One of the expectations of mainstream educators in the twentieth-century United States was that the ideal girl citizen was tolerant and accepted inclusivity. The youth organizations that I study all offered up some version of this model, especially after World War II. Still, the clubs were set up through neighborhoods, schools, and churches, all of which were by custom or law segregated. Girls’ leaders sought to avoid controversy and played down their own political role by accepting local policies regarding segregation. This meant that they accepted the formation of groups, in most regions of the U.S., along segregated lines. At the same time, girls’ organizations regularly used a universalizing language to describe girlhood that obscured the realities of how white supremacy structured daily lives.

Girlhood studies is a fairly new field, how do you believe it has changed since it was first established? How do you believe it will continue to evolve over the next few decades? 

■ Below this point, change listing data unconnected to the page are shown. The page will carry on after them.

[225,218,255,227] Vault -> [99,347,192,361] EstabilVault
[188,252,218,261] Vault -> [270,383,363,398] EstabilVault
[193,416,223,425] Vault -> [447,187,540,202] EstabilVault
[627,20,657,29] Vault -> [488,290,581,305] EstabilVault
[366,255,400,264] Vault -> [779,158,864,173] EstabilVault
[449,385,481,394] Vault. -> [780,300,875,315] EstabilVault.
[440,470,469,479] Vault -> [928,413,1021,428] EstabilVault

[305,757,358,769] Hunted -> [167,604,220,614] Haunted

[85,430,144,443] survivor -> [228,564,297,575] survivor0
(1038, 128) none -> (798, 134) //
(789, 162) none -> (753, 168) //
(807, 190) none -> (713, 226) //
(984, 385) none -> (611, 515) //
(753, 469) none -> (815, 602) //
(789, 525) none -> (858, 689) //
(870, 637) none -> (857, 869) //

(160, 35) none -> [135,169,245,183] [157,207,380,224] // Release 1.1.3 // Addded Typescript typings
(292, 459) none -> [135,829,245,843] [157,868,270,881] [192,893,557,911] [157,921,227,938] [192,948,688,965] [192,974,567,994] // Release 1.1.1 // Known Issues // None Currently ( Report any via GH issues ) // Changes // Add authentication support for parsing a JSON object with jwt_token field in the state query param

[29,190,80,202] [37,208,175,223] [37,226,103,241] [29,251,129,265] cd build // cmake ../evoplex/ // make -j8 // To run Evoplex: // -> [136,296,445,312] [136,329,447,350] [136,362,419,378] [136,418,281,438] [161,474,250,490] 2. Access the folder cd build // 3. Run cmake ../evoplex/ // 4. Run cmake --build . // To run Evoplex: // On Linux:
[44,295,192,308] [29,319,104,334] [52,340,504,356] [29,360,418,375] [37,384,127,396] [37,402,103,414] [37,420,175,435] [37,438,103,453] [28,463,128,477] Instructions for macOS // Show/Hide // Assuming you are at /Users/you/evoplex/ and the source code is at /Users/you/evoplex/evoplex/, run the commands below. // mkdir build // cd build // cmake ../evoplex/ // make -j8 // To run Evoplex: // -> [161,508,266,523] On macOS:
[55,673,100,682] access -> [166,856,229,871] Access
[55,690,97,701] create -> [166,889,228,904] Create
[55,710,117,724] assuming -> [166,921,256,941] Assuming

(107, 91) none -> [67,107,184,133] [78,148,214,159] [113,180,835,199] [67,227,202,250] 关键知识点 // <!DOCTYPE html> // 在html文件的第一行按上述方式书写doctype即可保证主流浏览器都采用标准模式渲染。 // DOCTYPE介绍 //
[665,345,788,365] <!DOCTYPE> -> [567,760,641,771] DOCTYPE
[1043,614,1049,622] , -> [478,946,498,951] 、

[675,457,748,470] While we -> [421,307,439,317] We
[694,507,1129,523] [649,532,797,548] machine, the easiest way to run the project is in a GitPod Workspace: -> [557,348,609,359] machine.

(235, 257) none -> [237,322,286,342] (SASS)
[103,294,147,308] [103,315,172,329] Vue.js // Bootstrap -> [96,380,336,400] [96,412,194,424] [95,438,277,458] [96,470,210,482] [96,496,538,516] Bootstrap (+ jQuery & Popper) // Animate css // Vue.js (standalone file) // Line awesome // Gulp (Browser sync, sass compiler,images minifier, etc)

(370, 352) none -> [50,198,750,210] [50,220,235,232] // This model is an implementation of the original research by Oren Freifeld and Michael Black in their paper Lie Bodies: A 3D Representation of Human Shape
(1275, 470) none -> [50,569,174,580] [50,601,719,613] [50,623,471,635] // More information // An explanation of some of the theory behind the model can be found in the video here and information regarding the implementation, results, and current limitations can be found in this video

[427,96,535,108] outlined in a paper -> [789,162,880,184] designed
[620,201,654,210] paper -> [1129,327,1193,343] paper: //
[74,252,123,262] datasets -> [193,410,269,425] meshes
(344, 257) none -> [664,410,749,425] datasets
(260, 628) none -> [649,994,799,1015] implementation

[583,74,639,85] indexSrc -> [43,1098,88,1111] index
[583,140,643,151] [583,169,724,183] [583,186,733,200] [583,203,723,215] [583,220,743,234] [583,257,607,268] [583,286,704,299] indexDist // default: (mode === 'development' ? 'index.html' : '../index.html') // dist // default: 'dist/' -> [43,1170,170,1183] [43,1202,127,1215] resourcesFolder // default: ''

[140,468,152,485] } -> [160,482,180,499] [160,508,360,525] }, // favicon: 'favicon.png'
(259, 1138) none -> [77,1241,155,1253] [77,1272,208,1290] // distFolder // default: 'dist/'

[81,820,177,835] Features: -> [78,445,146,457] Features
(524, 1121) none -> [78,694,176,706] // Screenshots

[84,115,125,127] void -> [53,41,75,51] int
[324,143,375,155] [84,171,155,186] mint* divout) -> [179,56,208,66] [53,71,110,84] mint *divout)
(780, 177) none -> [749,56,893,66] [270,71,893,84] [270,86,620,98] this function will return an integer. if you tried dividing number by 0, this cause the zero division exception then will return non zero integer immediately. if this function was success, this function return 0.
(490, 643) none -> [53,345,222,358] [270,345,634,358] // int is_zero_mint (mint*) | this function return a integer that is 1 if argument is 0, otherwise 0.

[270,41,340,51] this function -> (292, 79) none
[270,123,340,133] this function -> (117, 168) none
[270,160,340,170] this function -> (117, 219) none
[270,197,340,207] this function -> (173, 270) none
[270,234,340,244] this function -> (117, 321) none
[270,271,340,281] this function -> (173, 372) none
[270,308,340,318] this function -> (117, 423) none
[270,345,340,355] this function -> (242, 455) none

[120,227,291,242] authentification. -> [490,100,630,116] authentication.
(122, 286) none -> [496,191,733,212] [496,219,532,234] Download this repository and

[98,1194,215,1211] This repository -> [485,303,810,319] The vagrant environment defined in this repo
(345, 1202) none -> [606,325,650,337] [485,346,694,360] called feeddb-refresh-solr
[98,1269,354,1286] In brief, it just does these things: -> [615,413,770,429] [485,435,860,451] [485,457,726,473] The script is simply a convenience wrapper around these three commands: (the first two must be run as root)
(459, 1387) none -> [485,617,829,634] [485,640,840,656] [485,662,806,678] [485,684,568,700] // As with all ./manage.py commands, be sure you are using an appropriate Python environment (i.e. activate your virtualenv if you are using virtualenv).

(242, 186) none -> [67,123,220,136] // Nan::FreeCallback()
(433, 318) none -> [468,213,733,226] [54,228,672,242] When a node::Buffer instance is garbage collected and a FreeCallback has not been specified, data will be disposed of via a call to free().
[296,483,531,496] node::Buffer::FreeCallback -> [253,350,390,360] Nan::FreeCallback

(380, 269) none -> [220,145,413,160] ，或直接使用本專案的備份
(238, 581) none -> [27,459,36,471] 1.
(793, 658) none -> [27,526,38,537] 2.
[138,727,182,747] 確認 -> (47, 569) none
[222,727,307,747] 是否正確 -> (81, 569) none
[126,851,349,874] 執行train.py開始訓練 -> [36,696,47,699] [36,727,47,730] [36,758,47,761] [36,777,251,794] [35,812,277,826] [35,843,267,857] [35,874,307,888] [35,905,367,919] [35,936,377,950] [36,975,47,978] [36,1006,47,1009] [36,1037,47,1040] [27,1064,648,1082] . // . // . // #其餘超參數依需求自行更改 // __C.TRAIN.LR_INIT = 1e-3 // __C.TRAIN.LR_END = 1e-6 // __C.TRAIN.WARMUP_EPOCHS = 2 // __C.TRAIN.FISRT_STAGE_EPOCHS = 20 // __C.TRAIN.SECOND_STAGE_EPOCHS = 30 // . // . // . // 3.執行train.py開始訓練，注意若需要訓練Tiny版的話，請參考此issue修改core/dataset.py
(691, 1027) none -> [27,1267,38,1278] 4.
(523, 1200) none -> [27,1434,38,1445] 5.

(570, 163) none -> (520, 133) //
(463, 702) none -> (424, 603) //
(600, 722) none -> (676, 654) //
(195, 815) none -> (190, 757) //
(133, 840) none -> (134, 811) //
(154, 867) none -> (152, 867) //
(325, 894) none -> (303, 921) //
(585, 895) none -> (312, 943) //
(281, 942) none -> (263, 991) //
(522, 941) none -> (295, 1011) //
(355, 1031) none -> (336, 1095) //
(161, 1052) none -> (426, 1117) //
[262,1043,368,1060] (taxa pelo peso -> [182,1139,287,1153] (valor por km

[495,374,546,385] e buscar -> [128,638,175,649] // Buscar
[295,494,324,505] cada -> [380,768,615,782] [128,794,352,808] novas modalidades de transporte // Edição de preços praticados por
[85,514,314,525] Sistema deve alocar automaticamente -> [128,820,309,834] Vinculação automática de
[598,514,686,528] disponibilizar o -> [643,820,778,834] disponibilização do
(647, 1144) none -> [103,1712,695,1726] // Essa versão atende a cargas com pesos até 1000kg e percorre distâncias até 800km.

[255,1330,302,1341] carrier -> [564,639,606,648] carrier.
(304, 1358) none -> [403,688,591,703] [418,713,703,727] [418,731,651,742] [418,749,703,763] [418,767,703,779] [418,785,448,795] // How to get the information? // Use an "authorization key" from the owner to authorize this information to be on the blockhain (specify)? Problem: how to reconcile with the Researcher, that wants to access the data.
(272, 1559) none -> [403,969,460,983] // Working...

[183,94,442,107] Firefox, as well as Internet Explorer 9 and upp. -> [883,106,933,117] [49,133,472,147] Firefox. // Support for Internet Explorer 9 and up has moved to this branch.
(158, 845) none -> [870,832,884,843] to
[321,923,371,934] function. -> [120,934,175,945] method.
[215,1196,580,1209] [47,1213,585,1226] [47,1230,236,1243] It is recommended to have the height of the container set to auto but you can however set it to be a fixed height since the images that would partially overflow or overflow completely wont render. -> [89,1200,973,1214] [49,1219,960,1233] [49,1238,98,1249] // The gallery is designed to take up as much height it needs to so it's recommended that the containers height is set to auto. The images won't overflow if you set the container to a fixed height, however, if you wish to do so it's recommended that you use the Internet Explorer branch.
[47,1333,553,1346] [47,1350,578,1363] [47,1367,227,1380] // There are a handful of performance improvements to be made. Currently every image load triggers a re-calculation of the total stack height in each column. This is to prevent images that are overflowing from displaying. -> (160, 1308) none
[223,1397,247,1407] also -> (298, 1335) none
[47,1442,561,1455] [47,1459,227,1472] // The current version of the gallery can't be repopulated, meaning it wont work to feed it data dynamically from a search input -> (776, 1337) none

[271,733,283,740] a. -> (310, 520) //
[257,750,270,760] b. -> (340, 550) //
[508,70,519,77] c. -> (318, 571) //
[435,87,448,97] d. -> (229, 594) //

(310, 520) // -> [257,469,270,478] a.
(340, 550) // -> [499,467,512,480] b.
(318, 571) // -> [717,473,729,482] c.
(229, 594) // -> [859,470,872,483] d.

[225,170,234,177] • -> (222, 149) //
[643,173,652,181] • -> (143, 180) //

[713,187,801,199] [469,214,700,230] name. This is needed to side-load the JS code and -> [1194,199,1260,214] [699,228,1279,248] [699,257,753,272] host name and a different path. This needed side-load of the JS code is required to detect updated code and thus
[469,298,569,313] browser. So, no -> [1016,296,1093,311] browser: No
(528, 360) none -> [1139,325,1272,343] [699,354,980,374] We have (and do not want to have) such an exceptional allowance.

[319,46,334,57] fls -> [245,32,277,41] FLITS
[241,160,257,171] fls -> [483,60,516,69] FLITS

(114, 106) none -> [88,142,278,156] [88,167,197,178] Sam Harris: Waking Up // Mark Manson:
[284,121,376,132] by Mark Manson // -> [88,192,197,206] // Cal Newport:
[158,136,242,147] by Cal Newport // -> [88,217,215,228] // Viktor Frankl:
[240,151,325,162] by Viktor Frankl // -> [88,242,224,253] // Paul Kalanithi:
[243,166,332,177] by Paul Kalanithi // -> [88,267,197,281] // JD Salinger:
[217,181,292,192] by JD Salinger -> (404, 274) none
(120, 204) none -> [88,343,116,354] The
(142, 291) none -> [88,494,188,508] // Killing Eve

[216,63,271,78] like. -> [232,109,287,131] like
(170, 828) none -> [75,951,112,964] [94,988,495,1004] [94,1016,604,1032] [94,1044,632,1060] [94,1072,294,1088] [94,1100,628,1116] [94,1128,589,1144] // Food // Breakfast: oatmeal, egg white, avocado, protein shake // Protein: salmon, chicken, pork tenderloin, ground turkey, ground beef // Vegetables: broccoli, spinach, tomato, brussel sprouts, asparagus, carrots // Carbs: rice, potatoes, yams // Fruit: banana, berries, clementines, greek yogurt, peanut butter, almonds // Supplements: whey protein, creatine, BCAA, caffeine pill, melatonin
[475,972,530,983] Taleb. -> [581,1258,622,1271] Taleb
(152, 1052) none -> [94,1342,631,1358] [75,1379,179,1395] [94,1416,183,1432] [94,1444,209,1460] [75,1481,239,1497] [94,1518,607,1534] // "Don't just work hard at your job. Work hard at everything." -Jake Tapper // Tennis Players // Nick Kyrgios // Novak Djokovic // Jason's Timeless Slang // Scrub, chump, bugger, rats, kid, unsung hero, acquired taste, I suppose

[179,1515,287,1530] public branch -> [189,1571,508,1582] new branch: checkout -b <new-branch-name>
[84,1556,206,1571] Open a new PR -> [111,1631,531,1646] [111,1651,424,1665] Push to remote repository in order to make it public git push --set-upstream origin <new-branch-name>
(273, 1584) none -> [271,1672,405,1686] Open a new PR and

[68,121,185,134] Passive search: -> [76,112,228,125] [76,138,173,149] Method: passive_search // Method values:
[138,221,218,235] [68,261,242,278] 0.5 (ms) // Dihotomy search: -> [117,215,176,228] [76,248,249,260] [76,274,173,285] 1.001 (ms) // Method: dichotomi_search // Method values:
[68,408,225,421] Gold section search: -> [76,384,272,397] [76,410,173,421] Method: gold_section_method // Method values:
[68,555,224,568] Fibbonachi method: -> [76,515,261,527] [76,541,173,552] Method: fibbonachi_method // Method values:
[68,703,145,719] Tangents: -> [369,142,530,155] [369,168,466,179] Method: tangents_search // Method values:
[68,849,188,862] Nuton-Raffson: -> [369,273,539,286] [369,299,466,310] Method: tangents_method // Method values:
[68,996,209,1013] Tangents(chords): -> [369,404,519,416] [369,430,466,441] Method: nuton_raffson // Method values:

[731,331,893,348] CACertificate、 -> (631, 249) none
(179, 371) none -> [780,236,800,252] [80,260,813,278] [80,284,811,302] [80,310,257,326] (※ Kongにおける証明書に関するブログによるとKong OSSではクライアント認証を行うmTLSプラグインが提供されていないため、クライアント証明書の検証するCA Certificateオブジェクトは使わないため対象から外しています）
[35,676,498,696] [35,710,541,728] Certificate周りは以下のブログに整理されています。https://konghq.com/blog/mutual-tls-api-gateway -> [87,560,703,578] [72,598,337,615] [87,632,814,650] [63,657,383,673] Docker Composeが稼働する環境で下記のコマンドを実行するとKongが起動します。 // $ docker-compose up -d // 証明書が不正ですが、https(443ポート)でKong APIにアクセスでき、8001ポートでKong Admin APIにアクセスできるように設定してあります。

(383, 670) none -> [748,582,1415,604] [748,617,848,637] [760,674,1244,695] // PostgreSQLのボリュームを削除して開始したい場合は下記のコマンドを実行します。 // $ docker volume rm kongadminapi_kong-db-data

As a relatively new field, girlhood studies will continue to evolve. One challenge has been centering girls and not just talking about girlhood. This is something that the editors of Girlhood Studies (Berghahn Journals) have emphasized since the journal’s beginning in 2008, and scholars are making strides. As a historian, I can attest to the difficulty of finding primary sources with girls’ voices in the archives. It is especially difficult to find them from girls in marginalized communities. Even the youth organization sources that I have used, where there are institutions that preserve them, have few voices from actual youth and those that they do maintain are almost always white middle-class girls. Private individuals do save their letters and photobooks. It is painstaking to track these down but well worth the time. Sources will continue to challenge girls historians but I see lots of creative scholarship that includes oral history, memoir, and critical readings of girls’ writings. Girls wrote to political figures, celebrities, editors, penpals, and family members. They conducted shared writing; girls created stories, teen-zines, and political identity group pamphlets together. They were on yearbook and school newspaper staffs and penned articles for them, often in nontraditional schools like American Indian boarding schools. I am sure that historians will continue to innovate new ways of analyzing the sources that are available.